- **Aim of the task**: When you copy the data that follows, reproduce every word exactly and leave out the images.

- **Available data**:
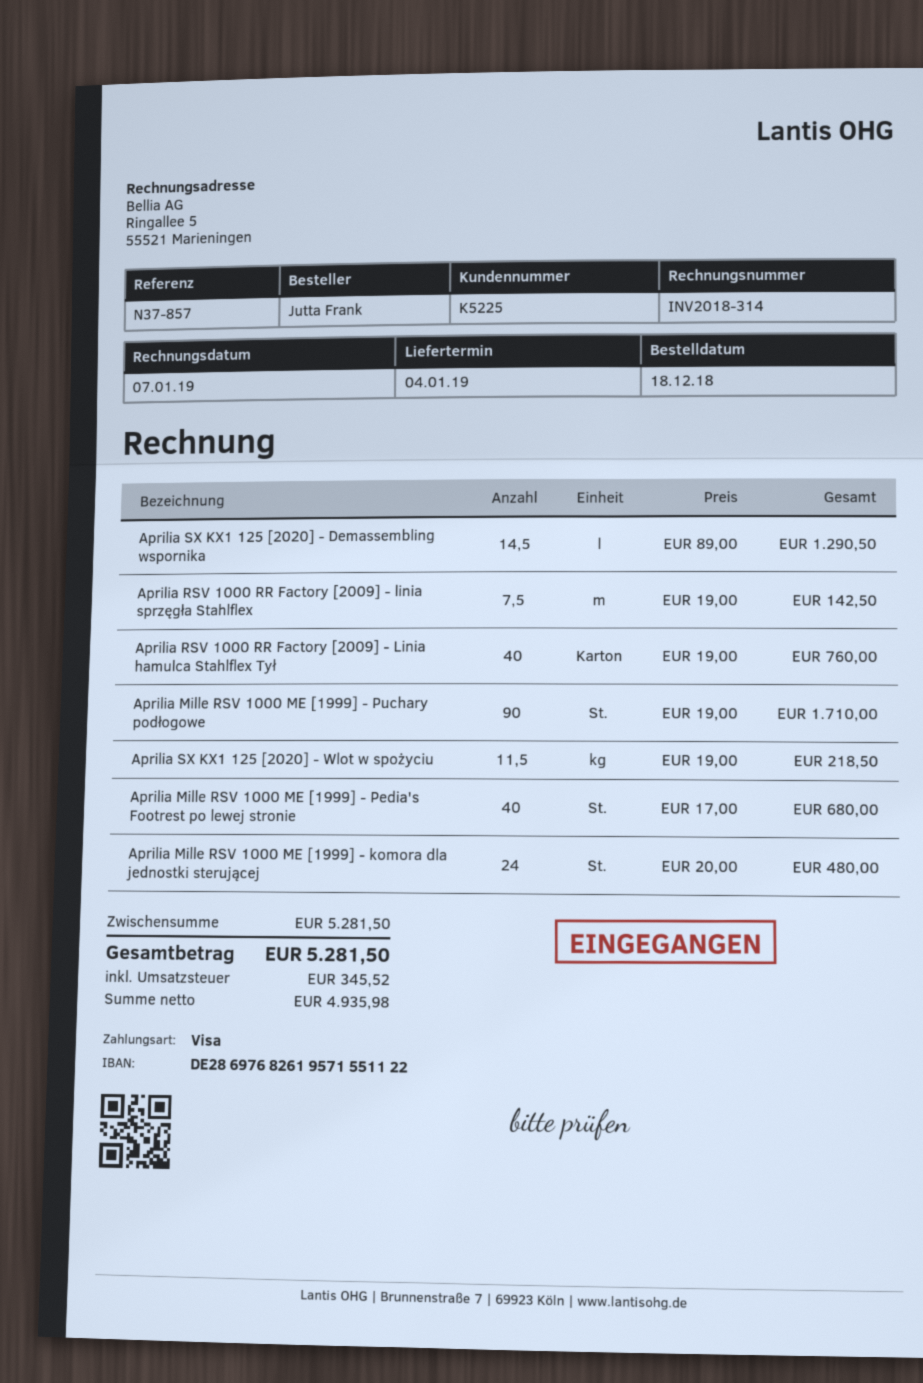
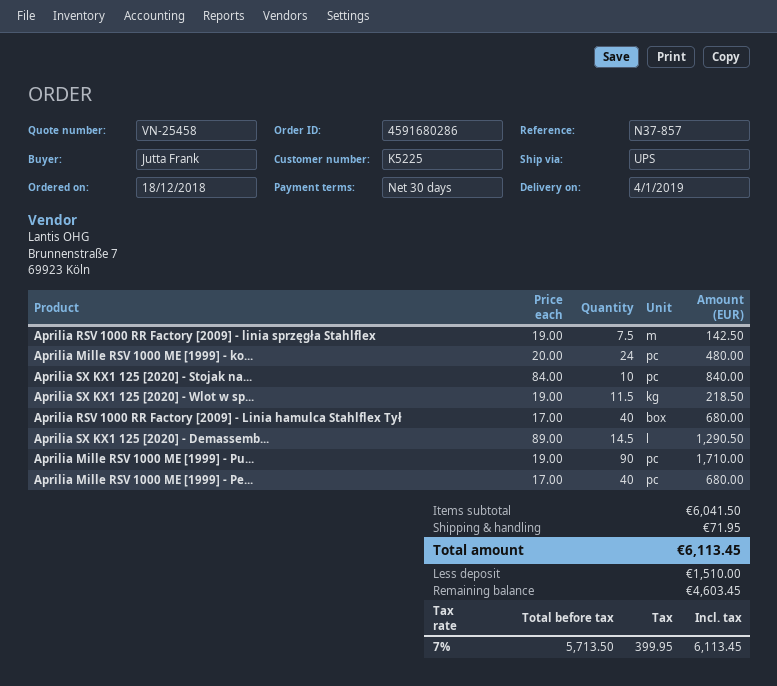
Aprilia RSV 1000 RR Factory [2009] - Linia hamulca Stahlflex Tył: 40 x 19.00 = 760.00 -> 40 x 17.00 = 680.00
Aprilia SX KX1 125 [2020] - Stojak na...: none -> 10 x 84.00 = 840.00
subtotal: 5281.50 -> 6041.50
shipping: none -> 71.95
net: 4935.98 -> 5713.50
tax: 345.52 -> 399.95
total: 5281.50 -> 6113.45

- **Exercise response**:
Aprilia RSV 1000 RR Factory [2009] - Linia hamulca Stahlflex Tył: 40 x 19.00 = 760.00 -> 40 x 17.00 = 680.00
Aprilia SX KX1 125 [2020] - Stojak na...: none -> 10 x 84.00 = 840.00
subtotal: 5281.50 -> 6041.50
shipping: none -> 71.95
net: 4935.98 -> 5713.50
tax: 345.52 -> 399.95
total: 5281.50 -> 6113.45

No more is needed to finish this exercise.